Building Mathew: Designing an AI Tutor for Responsible Learning
This semester I’m taking a course called Generative AI for Social Impact, which explores how large language models can be applied to real-world problems while also examining their societal implications. Much of the class focuses on reading and discussing research about the ethics of AI development, the potential impact of automation on jobs, and the risks associated with deploying generative systems at scale. At the same time, we are building our own AI applications to better understand the practical challenges of turning large language models into usable products.
As part of the course, I worked with a team of three to build Mathew, an AI-powered math tutor designed to help students work through problems step by step. Rather than simply generating answers, the goal of the system is to guide students toward understanding the reasoning behind a solution. The project became an opportunity to explore what it actually takes to design an AI system that supports learning rather than replacing it.
Throughout the semester, many of the readings highlighted the broader risks and responsibilities of building generative AI systems. Papers like On the Dangers of Stochastic Parrots examine how large models can embed bias, environmental costs, and opacity into the technologies we deploy. Other readings explored how generative AI could be used in areas like civic engagement, education, and community health. These discussions reinforced an important idea: building AI products responsibly requires thinking about the people using them, the incentives created by the system, and the unintended consequences that may arise.
Working on Mathew made these ideas much more concrete. One of the first product questions we considered was what the real user goal is when a student asks an AI tutor for help. In many cases, the immediate request is for the answer to a problem. However, the deeper goal is learning and understanding the concept. If an AI system simply returns a fully worked solution, it may solve the short-term request but undermine the long-term learning objective.
Because of this, one of the main design principles behind Mathew was guidance rather than solution delivery. Instead of producing a complete answer immediately, the system encourages students to think through the next step in the problem. This might involve providing hints, asking follow-up questions, or prompting the student to explain their reasoning. The goal is to mimic some of the behavior of a human tutor who supports the learning process rather than doing the work for the student.
Designing these interactions highlighted an interesting challenge with generative AI products: the model itself is only one part of the system. Much of the behavior of an AI product is shaped by prompt design, guardrails, and how the user experience is structured. For educational applications in particular, these choices are critical. Without thoughtful constraints, a model may default to providing full answers, which may be technically correct but counterproductive for learning.
Another major theme we encountered was the difficulty of evaluating generative AI systems. Unlike traditional software, where outputs can be clearly defined as correct or incorrect, responses from language models exist on a spectrum of quality and usefulness. One of the papers we read later in the course, LLM-as-a-Judge, explores new approaches to evaluating AI-generated responses by using language models themselves to assess output quality. This reflects a broader challenge in AI product development: determining whether a system is actually helping users achieve their goals.

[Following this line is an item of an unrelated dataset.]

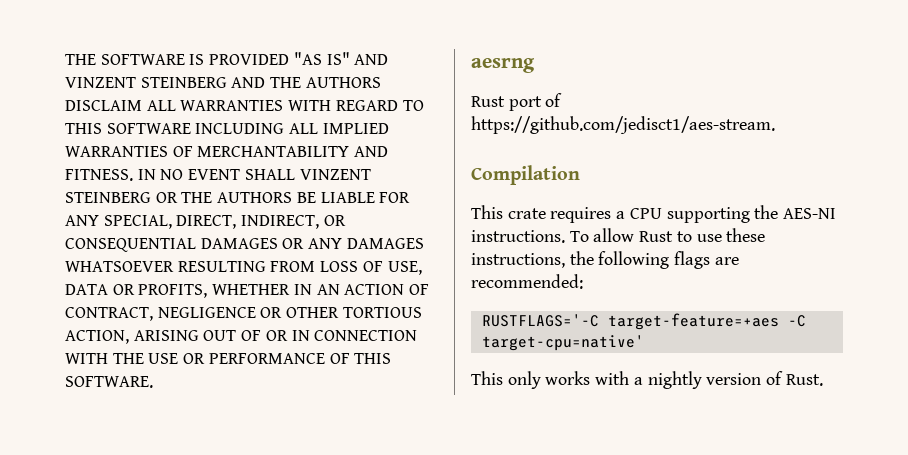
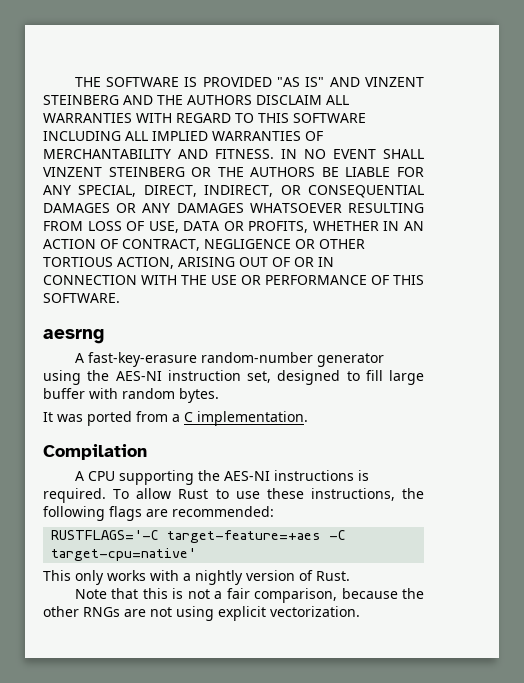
[471,93,563,111] [471,116,775,134] [471,165,580,185] [471,205,626,223] Rust port of https://github.com/jedisct1/aes-stream. // Compilation // This crate requires a -> [74,352,384,367] [43,370,424,385] [43,388,219,403] [43,411,308,426] [43,444,147,460] [74,471,84,481] A fast-key-erasure random-number generator using the AES-NI instruction set, designed to fill large buffer with random bytes. // It was ported from a C implementation. // Compilation // A
[471,230,565,243] instructions. -> [273,470,369,481] [43,488,106,503] instructions is required.
(823, 380) none -> [74,588,425,603] [43,606,360,621] // Note that this is not a fair comparison, because the other RNGs are not using explicit vectorization.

Working on Mathew also highlighted how important it is to think about user behavior when designing AI systems. Users naturally try to get the most efficient answer to their question, which means they may attempt to bypass safeguards or prompt the system in ways that lead to shortcuts. Designing a responsible AI product therefore involves anticipating these behaviors and structuring the interaction in a way that still supports the intended outcome.
Overall, the course has reinforced that building generative AI systems is as much a product design challenge as it is a technical one. The success of an AI application depends not only on the underlying model, but also on how the system is framed, how users interact with it, and how carefully the experience is designed around real user needs.
Projects like Mathew illustrate this shift. Rather than simply asking what a model can generate, the more important question becomes what kind of behavior a product should encourage. As generative AI becomes integrated into more everyday tools, these product decisions will increasingly shape how people learn, work, and interact with technology.